The Wavewatcher's Companion

Bookshelf: The Wavewatcher’s Companion

The Wavewatcher's Companion
The Wavewatcher’s Companion

The Wavewatcher’s Companion – Gavin Pretor-Pinney

Gavin Pretor-Pinney is probably best known for The Cloudspotter’s Guidea chatty, informative companion for the daytime sky-gazing enthusiast that covered everything that there is to know about clouds (and a bit more). In The Wavewatcher’s Companion (lent to me by Christo, who read it during the course of our Red Sea liveaboard trip last year) he takes a similar approach to waves.

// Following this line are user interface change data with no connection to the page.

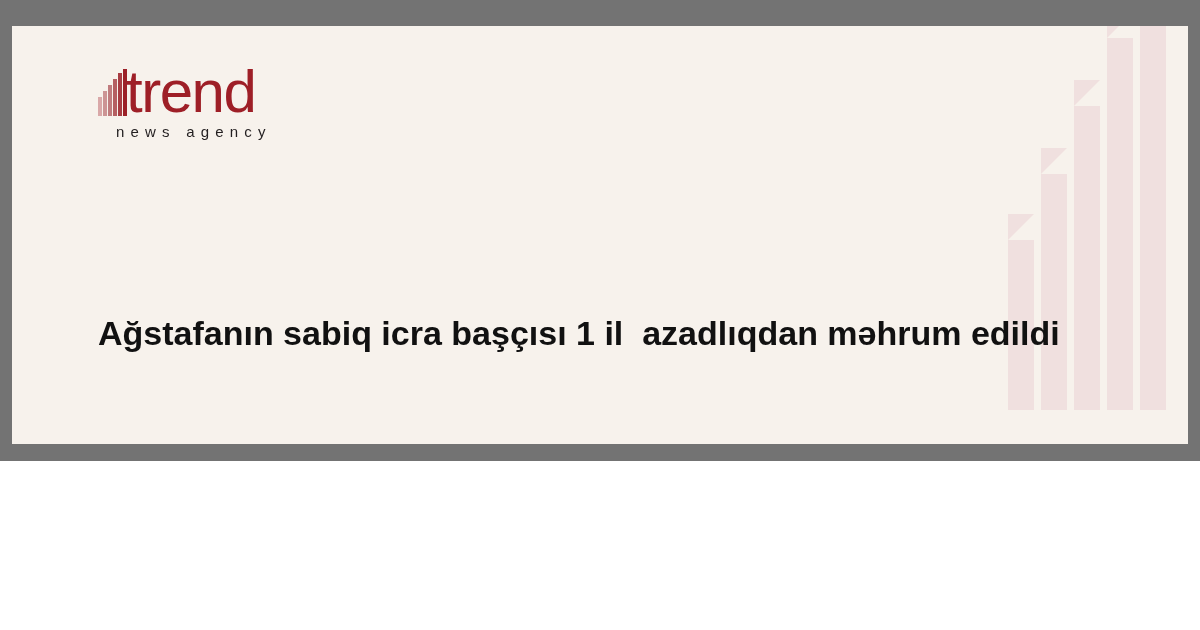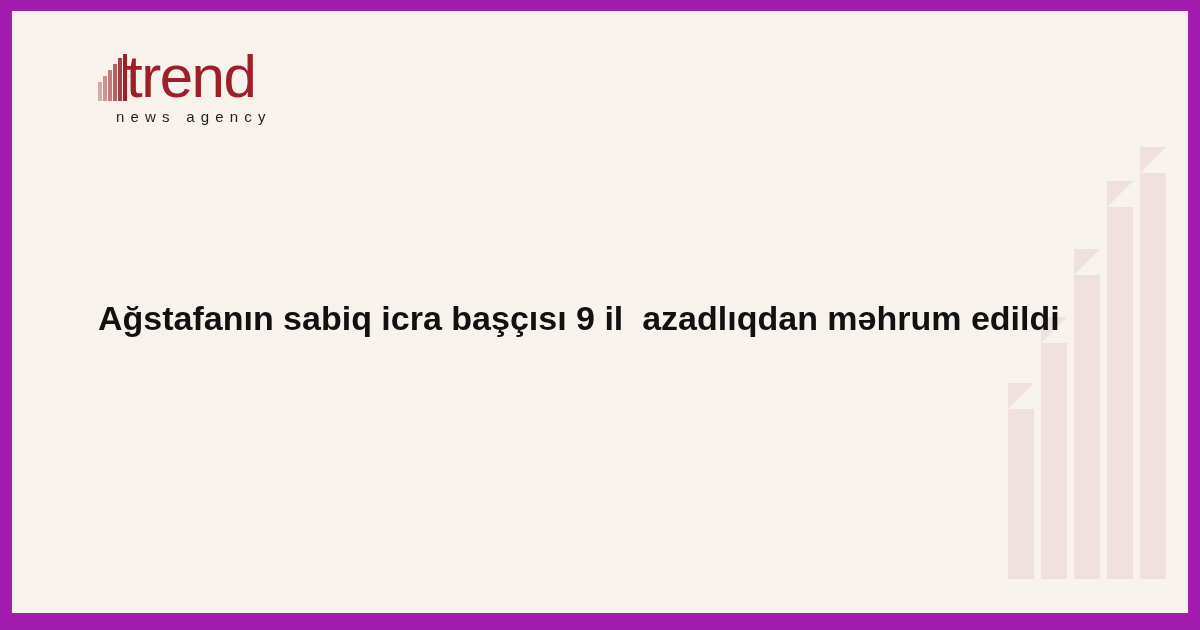--- a/index.html
+++ b/index.html
@@ -10,24 +10,24 @@
   body {
     width: 1200px;
     height: 630px;
     overflow: hidden;
     font-family: "Liberation Sans", sans-serif;
   }
 
   .card {
     position: relative;
     width: 1200px;
-    height: 630px;
+    height: 461px;
     box-sizing: border-box;
-    background: #a21caf;
-    padding: 11px 12px 17px 12px;
+    background: #737373;
+    padding: 26px 12px 17px 12px;
     overflow: hidden;
   }
 
   .canvas {
     position: relative;
     width: 100%;
     height: 100%;
     background: #f7f2ec;
     overflow: hidden;
   }
@@ -168,16 +168,16 @@
           <span class="m3"></span>
           <span class="m4"></span>
           <span class="m5"></span>
           <span class="m6"></span>
         </div>
         <div class="logo-word">trend</div>
       </div>
       <div class="logo-sub">news agency</div>
     </div>
 
-    <h1 class="headline">Ağstafanın sabiq icra başçısı 9 il  azadlıqdan məhrum edildi</h1>
+    <h1 class="headline">Ağstafanın sabiq icra başçısı 1 il  azadlıqdan məhrum edildi</h1>
 
   </div>
 </div>
 
 </body></html>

Pretor-Pinney is not concise or reverent, and frequently errs on the side of too much witty banter; this may irritate those who are seeking a serious scientific work, and I’d point you in the direction of something like The Power of the Sea if that’s what you’re after. The Wavewatcher’s Companion also does not focus exclusively on waves that are found in water – a fact which initially bothered me, as those are the waves that I’m interested in. My frustration was forgotten, however, because the sections on electromagnetic waves, sound waves and shock waves, for example, were very interesting, and helped me to understand some phenomena that I’m familiar with from other contexts.

I particularly enjoyed the sections on tides (despite Rachel Carson’s efforts, I still don’t completely understand them) and big wave surfing. The author goes surfing in Hawaii with Andrew Marr, a South African big wave surfer, much as Laird Hamilton took the author of The Wave with him on surf trips. Did you know that there’s a surf spot on the Eisbach River in Munich, Germany? Check it out.

The book is well illustrated with photographs and diagrams, and one of the photographs and the related text cleared up a question I’ve always had regarding a peculiar cloud formation that appears over the mountains around False Bay (there was a picture of it). It turns out to be a lenticular cloud, which is as a result of a standing wave that develops on the downwind side of the mountain under certain conditions.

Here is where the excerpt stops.